Yoshitsugu Kobayashi (小林 快次, Kobayashi Yoshitsugu, born 1971) is a Japanese vertebrate paleontologist. He is a professor and the assistant director in Hokkaido University Museum. His major achievements include the description and naming of several dinosaurs from Japan, for example, Kamuysaurus, Yamatosaurus and Paralitherizinosaurus. He is also a research affiliate of Perot Museum of Nature and Science, a member of Jurassic Foundation, a councilor of Palaeontological Society of Japan.

== Education ==
Yoshitsugu Kobayashi was born in Fukui Prefecture, Japan. He attended a junior high school attached to the Faculty of Education at the University of Fukui, where he was a member of the science club under an advisor well versed in geology. In junior high school, he was interested in ammonites and spent after-school hours and holidays excavating fossils. After graduating from junior high school, he went on to Fukui Prefectural Koshi High School. During his first year of high school, he participated in an excavation in Fukui Prefecture, where dinosaur fossils were discovered for the first time in the prefecture, which sparked his strong interest in dinosaurs.

He met an employee of Yokohama National University through the above-mentioned research and entered the university. He left school after one year to study abroad in the United States, entering the University of Wyoming and receiving B.Sc. in Geology under Jason Lillegraven. He then went on to Southern Methodist University, where he earned a M.S. and Ph.D. in Vertebrate Paleontology under Louis L. Jacobs. He studied a variety of taxa during his doctoral studies. He focused on ornithomimosaurian dinosaurs from China and Mongolia, iguanodontian dinosaurs, goniopholidid crocodyliforms from Japan, and therian mammals from Texas.

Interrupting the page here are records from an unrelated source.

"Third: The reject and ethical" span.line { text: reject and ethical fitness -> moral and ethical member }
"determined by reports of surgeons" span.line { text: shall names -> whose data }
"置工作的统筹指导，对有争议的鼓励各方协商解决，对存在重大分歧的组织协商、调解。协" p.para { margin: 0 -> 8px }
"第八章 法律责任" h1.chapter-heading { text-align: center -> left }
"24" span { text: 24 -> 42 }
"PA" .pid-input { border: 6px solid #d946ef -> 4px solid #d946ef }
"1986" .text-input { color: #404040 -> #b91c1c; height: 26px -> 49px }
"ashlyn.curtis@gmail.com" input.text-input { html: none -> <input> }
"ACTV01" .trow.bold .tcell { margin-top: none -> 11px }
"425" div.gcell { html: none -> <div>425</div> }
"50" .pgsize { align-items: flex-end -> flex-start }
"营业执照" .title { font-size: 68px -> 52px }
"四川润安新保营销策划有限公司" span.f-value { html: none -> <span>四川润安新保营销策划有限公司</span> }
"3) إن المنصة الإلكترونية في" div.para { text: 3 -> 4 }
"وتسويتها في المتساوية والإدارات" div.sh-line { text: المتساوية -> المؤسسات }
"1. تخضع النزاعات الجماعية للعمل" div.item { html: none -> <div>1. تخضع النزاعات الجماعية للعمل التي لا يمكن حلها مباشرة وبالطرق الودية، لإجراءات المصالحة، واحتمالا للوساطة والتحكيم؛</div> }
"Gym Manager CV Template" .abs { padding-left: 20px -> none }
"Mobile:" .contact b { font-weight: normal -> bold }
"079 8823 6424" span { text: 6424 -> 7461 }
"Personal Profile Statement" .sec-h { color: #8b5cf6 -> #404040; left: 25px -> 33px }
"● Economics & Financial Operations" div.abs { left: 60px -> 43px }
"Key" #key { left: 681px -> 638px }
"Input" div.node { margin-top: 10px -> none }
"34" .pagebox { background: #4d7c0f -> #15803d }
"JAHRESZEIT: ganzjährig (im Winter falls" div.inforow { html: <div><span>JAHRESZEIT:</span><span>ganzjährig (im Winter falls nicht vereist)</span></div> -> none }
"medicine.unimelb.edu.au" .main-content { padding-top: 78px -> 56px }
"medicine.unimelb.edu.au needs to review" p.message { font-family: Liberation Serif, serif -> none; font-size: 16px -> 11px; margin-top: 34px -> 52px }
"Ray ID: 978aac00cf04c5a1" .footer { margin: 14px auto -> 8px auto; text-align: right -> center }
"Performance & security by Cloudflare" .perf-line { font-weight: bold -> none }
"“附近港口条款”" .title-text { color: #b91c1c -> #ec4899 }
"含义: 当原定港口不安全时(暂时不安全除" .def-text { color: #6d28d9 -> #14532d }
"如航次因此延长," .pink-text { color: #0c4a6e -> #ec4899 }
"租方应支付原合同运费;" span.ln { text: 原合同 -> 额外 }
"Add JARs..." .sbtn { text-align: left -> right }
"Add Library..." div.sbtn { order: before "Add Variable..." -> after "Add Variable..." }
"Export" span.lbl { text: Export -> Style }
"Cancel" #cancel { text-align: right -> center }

== Career and academic contributions ==
He also became a curator at the Fukui Prefectural Dinosaur Museum during his doctoral studies. He began his career at the Hokkaido University Museum in 2005 as an assistant, and was promoted to assistant professor in 2008, associate professor in 2009, and professor in 2019. He also became an invited associate professor at the Museum of Osaka University in 2013, and was promoted to invited professor in 2019. In 2023, he had been appointed Special Advisor to the Mukawa Town Hobetsu Museum. During his career, he has received some awards in Japan.

His main research locations include Alaska, Japan, and Mongolia. In 2006 and 2009, Yoshitsugu and his colleague discovered two remains of Deinocheirus, of which the entire body had been unknown until they described the specimens in 2014. He has also contributed to naming some new species of dinosaurs, including the ornithopod Fukuisaurus tetoriensis, therizinosaurian Jianchangosaurus yixianensis, hesperornithean Chupkaornis keraorum, hadrosaurids Kamuysaurus japonicus and Yamatosaurus izanagii, and the therizinosaurids Paralitherizinosaurus japonicus and Duonychus tsogtbaatari.

He has supervised some of NHK's dinosaur programs, including Amazing Dinoworld (2019).